Assenti dal cda di una società su due Modello Norvegia, verso una legge.
Mentre là (in Norvegia) il governo sembra deciso a far rispettare la legge che vuole un 40% di donne nei cda, e dunque a chiudere le aziende (sono più di un centinaio) che non si sono adeguate entro il 31 dicembre dell’anno scorso come avrebbero dovuto fare, qui in Italia più delle metà delle aziende quotate in Borsa non ha neanche una donna nei suoi organi sociali.
Quando ci sono, le donne sono perlopiù sole in consessi totalmente maschili e, soprattutto, appartengono alla famiglia che possiede l’impresa. Insomma, figlie, mogli, madri o sorelle.
È questo il risultato di un’analisi sulla composizione dei consigli di amministrazione e sui collegi sindacali fatto dal Corriere della Sera insieme con Livia Aliberti Amidani, di Aliberti Governance Advisor, su dati della Consob al 2 gennaio. Un totale di solo 202 donne con incarichi effettivi su quasi 4 mila posti disponibili.
Che significa il 5,2%; percentuale che sale al 6,6% (296 posti su quasi 4.500 incarichi) se si considerano anche le posizioni supplenti, dove le donne sono più presenti.
Le posizioni di primissimo vertice sono veramente poche: nessun presidente di consiglio di sorveglianza, un solo presidente onorario di consiglio di amministrazione (Elisa Lorezon in Stefanel), un solo consigliere di gestione (Emma Marcegaglia in Banco Popolare), due soli consiglieri di sorveglianza (Rosalba Casiraghi e Jonella Ligresti), tre vice presidenti e amministratori delegati (Giulia Ligresti, Donatella Ratti, Manuela Giorgetti), nove soli amministratori delegati...
Nelle aziende piccole e medie non quotate la presenza di donne nei cda aumenta con l’aumentare delle donne azioniste — come dice un’analisi realizzata da Daniela Montemerlo, professore associato all’università dell’Insubria e docente della Sda Bocconi — mentre si riduce quando la proprietà diventa più frammentata.
Favorevole a un utilizzo «soft e a tempo» di meccanismi coercitivi «che consentano di sbloccare un sistema sistematicamente bloccato come l’Italia» è anche il docente Maurizio Ferrera.
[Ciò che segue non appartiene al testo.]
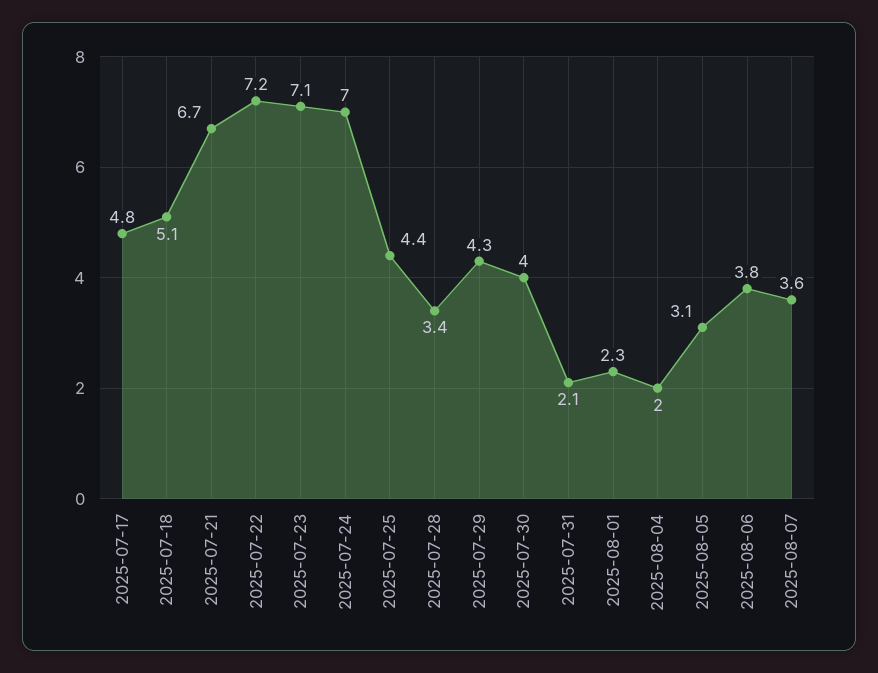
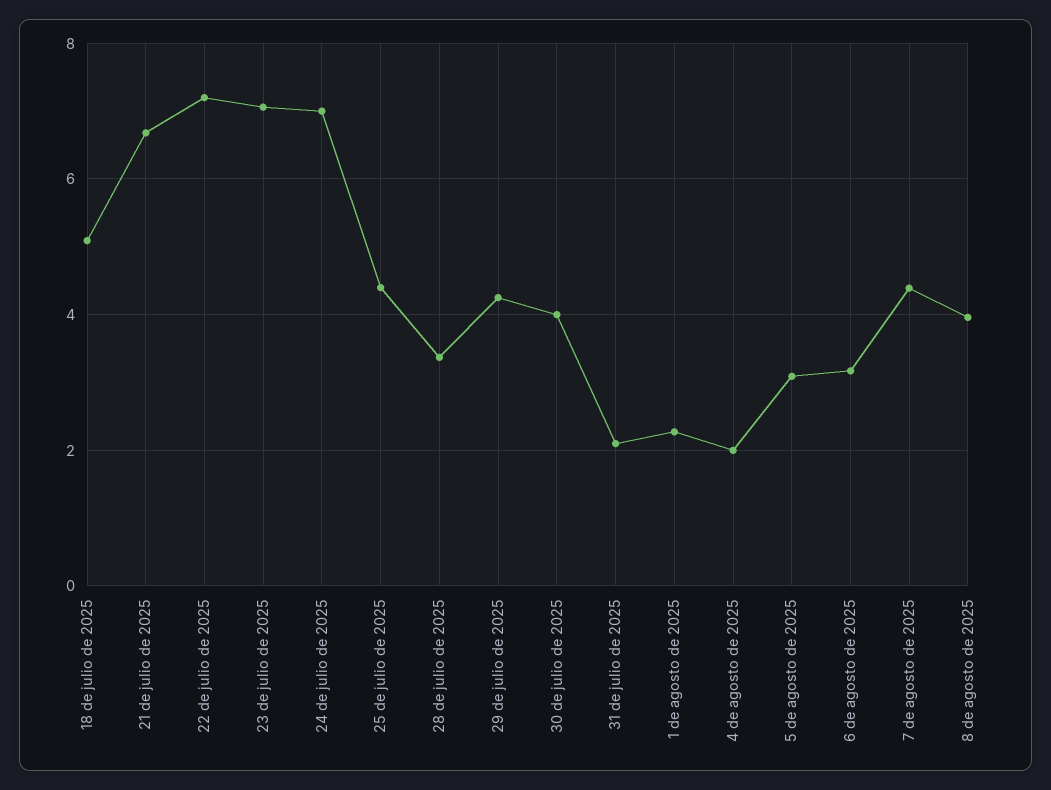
2025-07-17: 4.8 -> none
2025-08-06: 3.8 -> 3.2
2025-08-07: 3.6 -> 4.4
8 de agosto de 2025: none -> 4

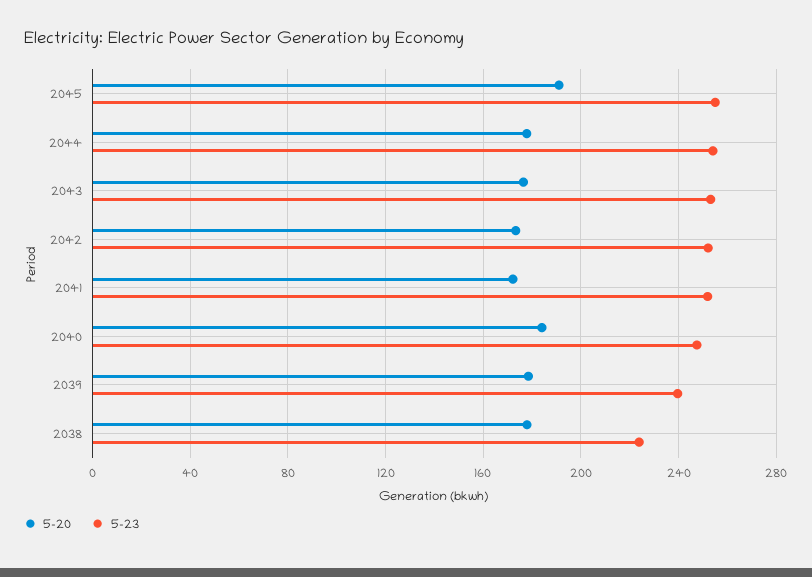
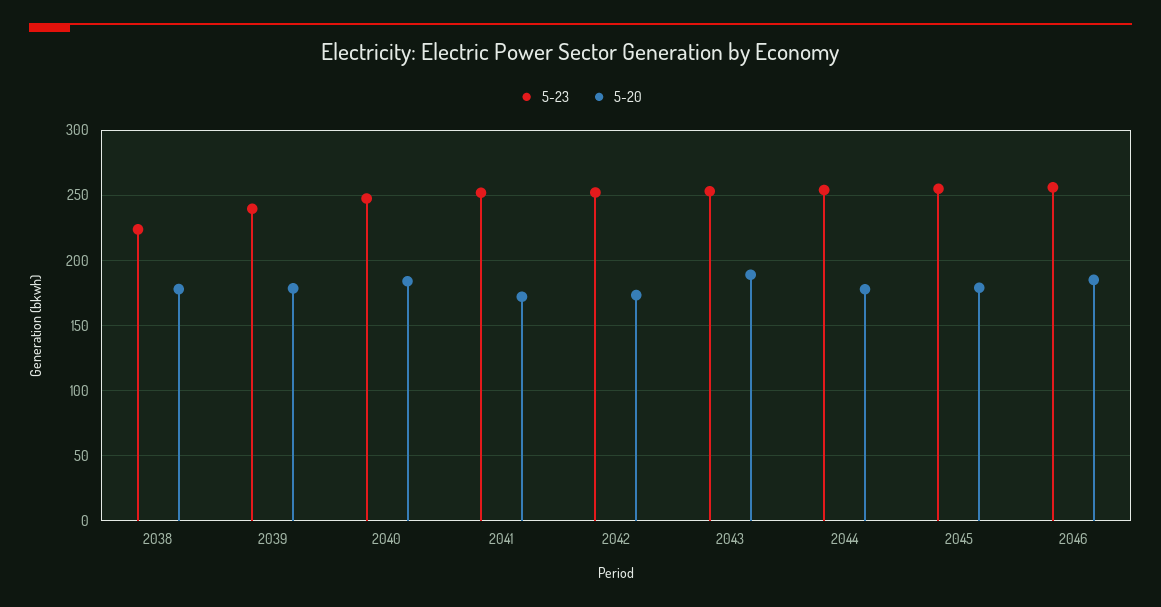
5-20, 2045: 190 -> 180
5-20, 2043: 175 -> 190
5-23, 2046: none -> 255
5-20, 2046: none -> 185

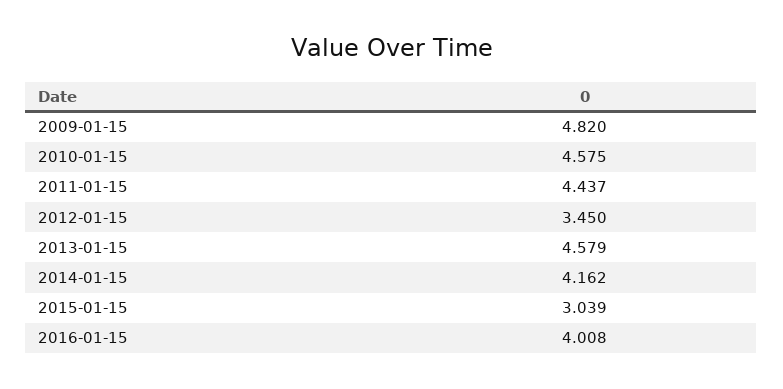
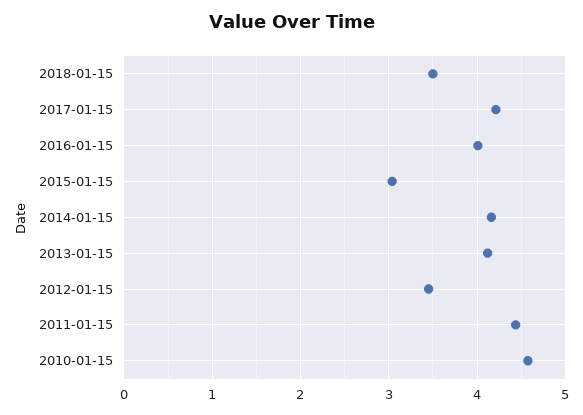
2009-01-15: 4.82 -> none
2013-01-15: 4.579 -> 4.1
2018-01-15: none -> 3.5
2017-01-15: none -> 4.2

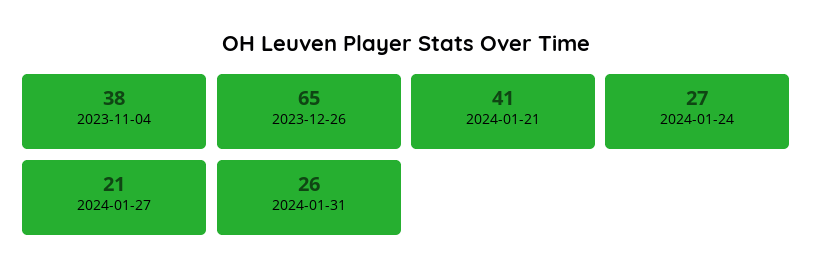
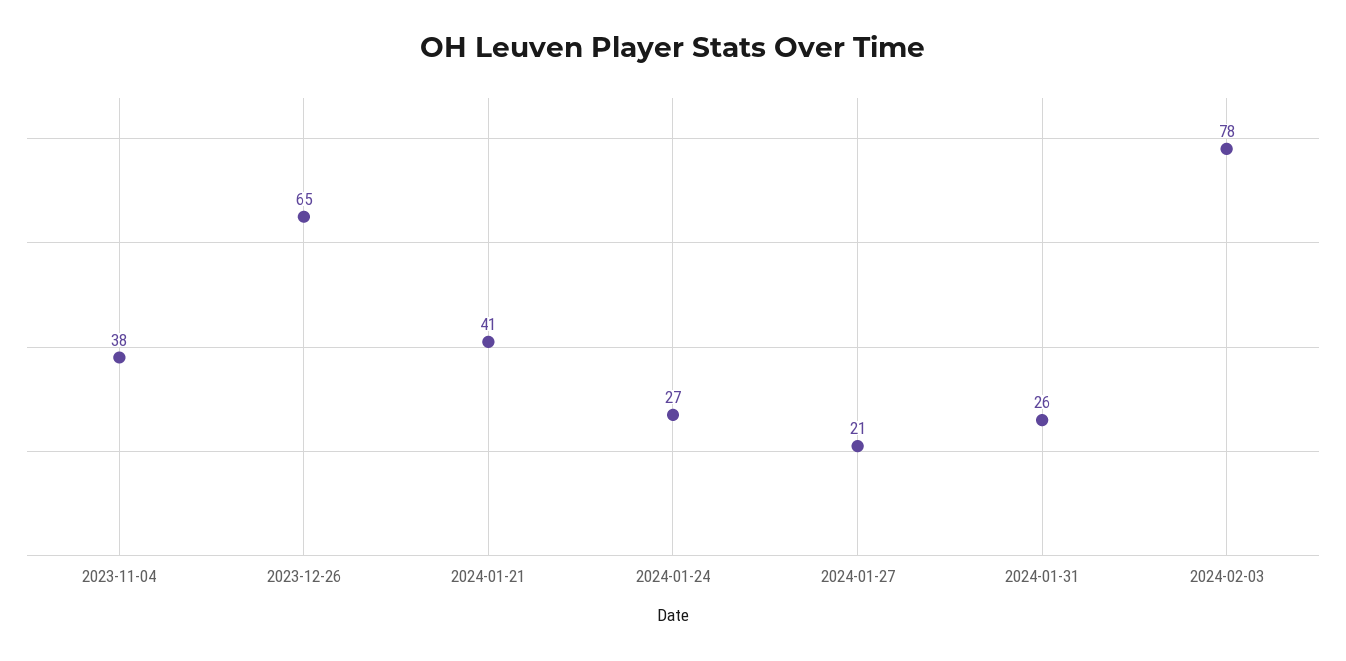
2024-02-03: none -> 78

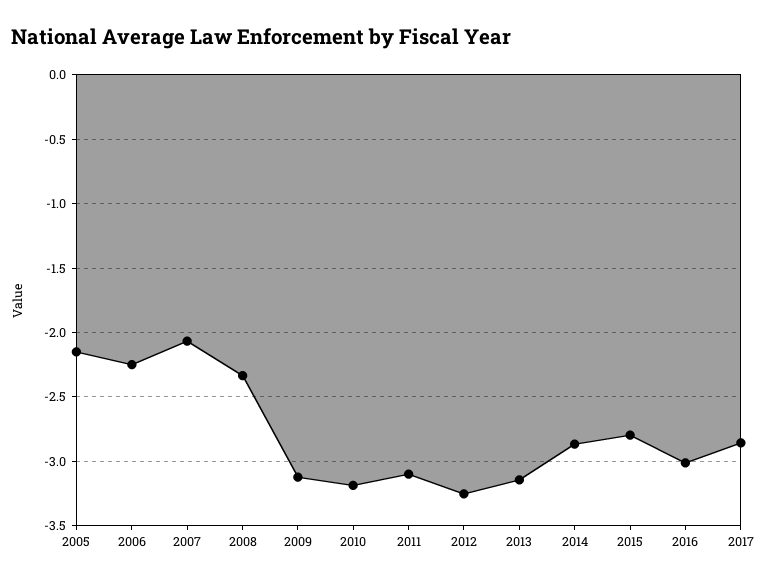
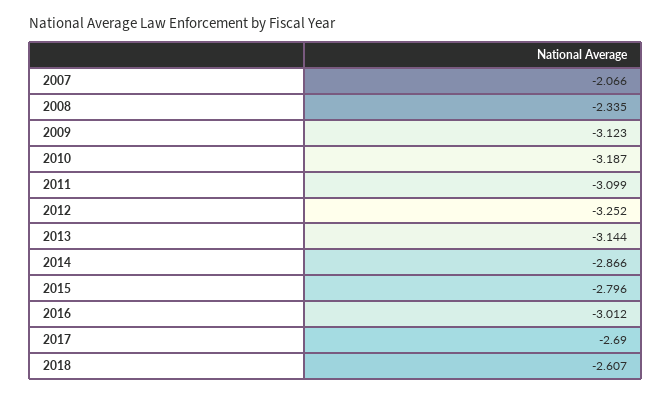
2005: -2.15 -> none
2006: -2.25 -> none
2017: -2.85 -> -2.69
2018: none -> -2.607

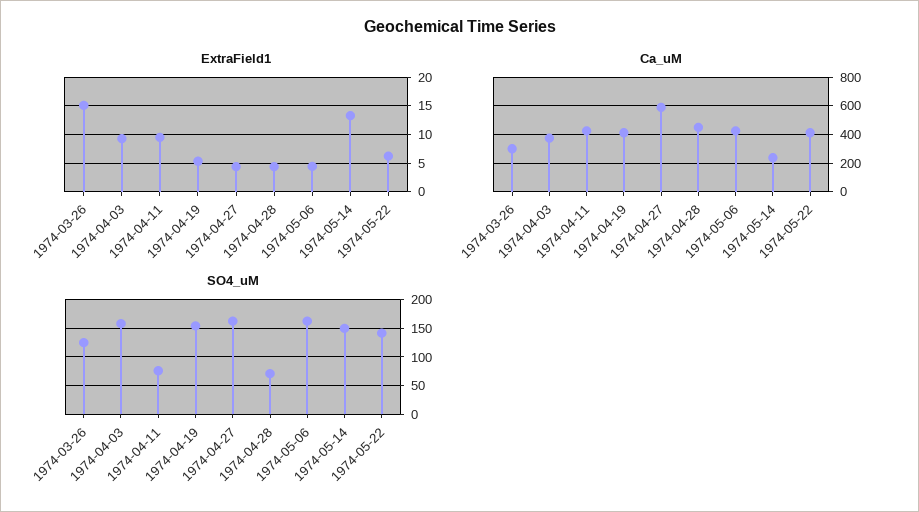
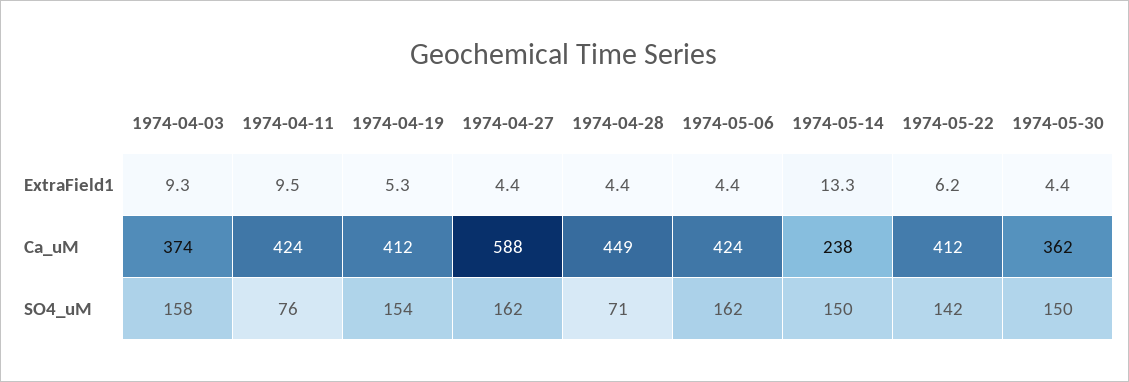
ExtraField1, 1974-03-26: 15 -> none
Ca_uM, 1974-03-26: 300 -> none
SO4_uM, 1974-03-26: 125 -> none
ExtraField1, 1974-05-30: none -> 4.4
Ca_uM, 1974-05-30: none -> 362
SO4_uM, 1974-05-30: none -> 150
E cita la Spagna che ha scelto una strada diversa dalla Norvegia, pur con gli stessi obiettivi, e dove per esempio non ammettono alle gare per appalti pubblici le aziende private che non rispettano certe quote o che non predispongano piani per garantire l’accesso delle donne al vertice. Quella Spagna che ha appena dichiarato di aver superato l’Italia nella crescita.